Island in the Saône, Lyon, France

Île Barbe (/fr/; 'Beard Island') is an island situated in the middle of the Saône, in the 9th arrondissement of Lyon, part of the Saint-Rambert-l'Île-Barbe quarter (a former commune annexed in 1963). Its name comes from the Latin insula barbara, "Barbarians' Island", suggesting that it was one of the last locales to be occupied (two centuries after the banks of the Saône were, at the foot of the hill of Fourvière).

== History ==

A monastery, later an abbey, was founded on the island in the 5th century. This was the first monastic establishment in the Lyon region and one of the oldest in all of Gaul. Charlemagne gave it a beautiful library.

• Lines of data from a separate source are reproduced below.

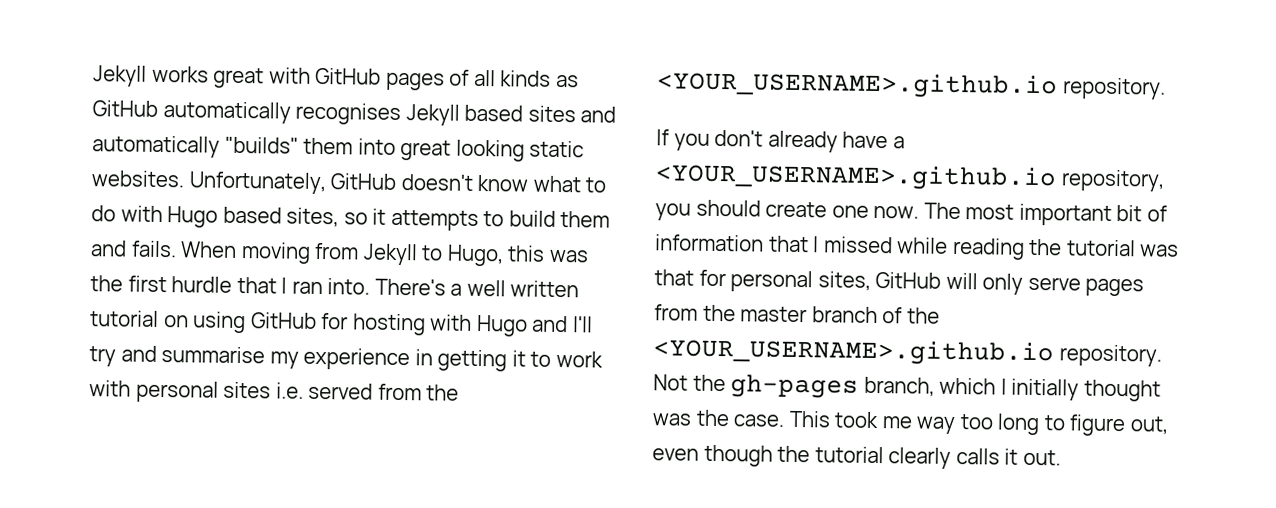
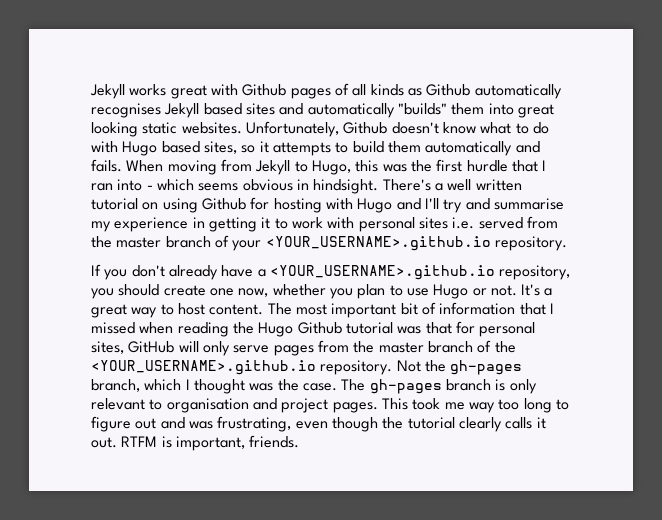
- Jekyll works great with GitHub pages of all kinds as GitHub automatically recognises Jekyll based sites and automatically "builds" them into great looking static websites.
+ Jekyll works great with Github pages of all kinds as Github automatically recognises Jekyll based sites and automatically "builds" them into great looking static websites.
- Unfortunately, GitHub doesn't know what to do with Hugo based sites, so it attempts to build them and fails.
+ Unfortunately, Github doesn't know what to do with Hugo based sites, so it attempts to build them automatically and fails.
- When moving from Jekyll to Hugo, this was the first hurdle that I ran into.
+ When moving from Jekyll to Hugo, this was the first hurdle that I ran into - which seems obvious in hindsight.
- There's a well written tutorial on using GitHub for hosting with Hugo and I'll try and summarise my experience in getting it to work with personal sites i.e. served from the <YOUR_USERNAME>.github.io repository.
+ There's a well written tutorial on using Github for hosting with Hugo and I'll try and summarise my experience in getting it to work with personal sites i.e. served from the master branch of your <YOUR_USERNAME>.github.io repository.
- If you don't already have a <YOUR_USERNAME>.github.io repository, you should create one now.
+ If you don't already have a <YOUR_USERNAME>.github.io repository, you should create one now, whether you plan to use Hugo or not. It's a great way to host content.
- The most important bit of information that I missed while reading the tutorial was that for personal sites, GitHub will only serve pages from the master branch of the <YOUR_USERNAME>.github.io repository.
+ The most important bit of information that I missed when reading the Hugo Github tutorial was that for personal sites, GitHub will only serve pages from the master branch of the <YOUR_USERNAME>.github.io repository.
- Not the gh-pages branch, which I initially thought was the case.
+ Not the gh-pages branch, which I thought was the case.
+ The gh-pages branch is only relevant to organisation and project pages.
- This took me way too long to figure out, even though the tutorial clearly calls it out.
+ This took me way too long to figure out and was frustrating, even though the tutorial clearly calls it out.
+ RTFM is important, friends.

The monastery, pillaged several times (in 676 and 725 by the Saracens, and in 937 by the Huns), adopted the Rule of Saint Benedict in the 9th century and gradually became wealthy.

In 816, Louis the Pious awarded the monastery:
- the right to maintain at all time three boats upon the Saône, the Rhône and the Doubs exempt from taxes for passage;
- a decree of immunity and protection for the monastery confirmed by Charles the Bald in 861.

At the beginning of the 16th century, the abbey passed into the ownership in commendam of the d'Albon family.

In 1549, the abbey was secularised and became a college of canons.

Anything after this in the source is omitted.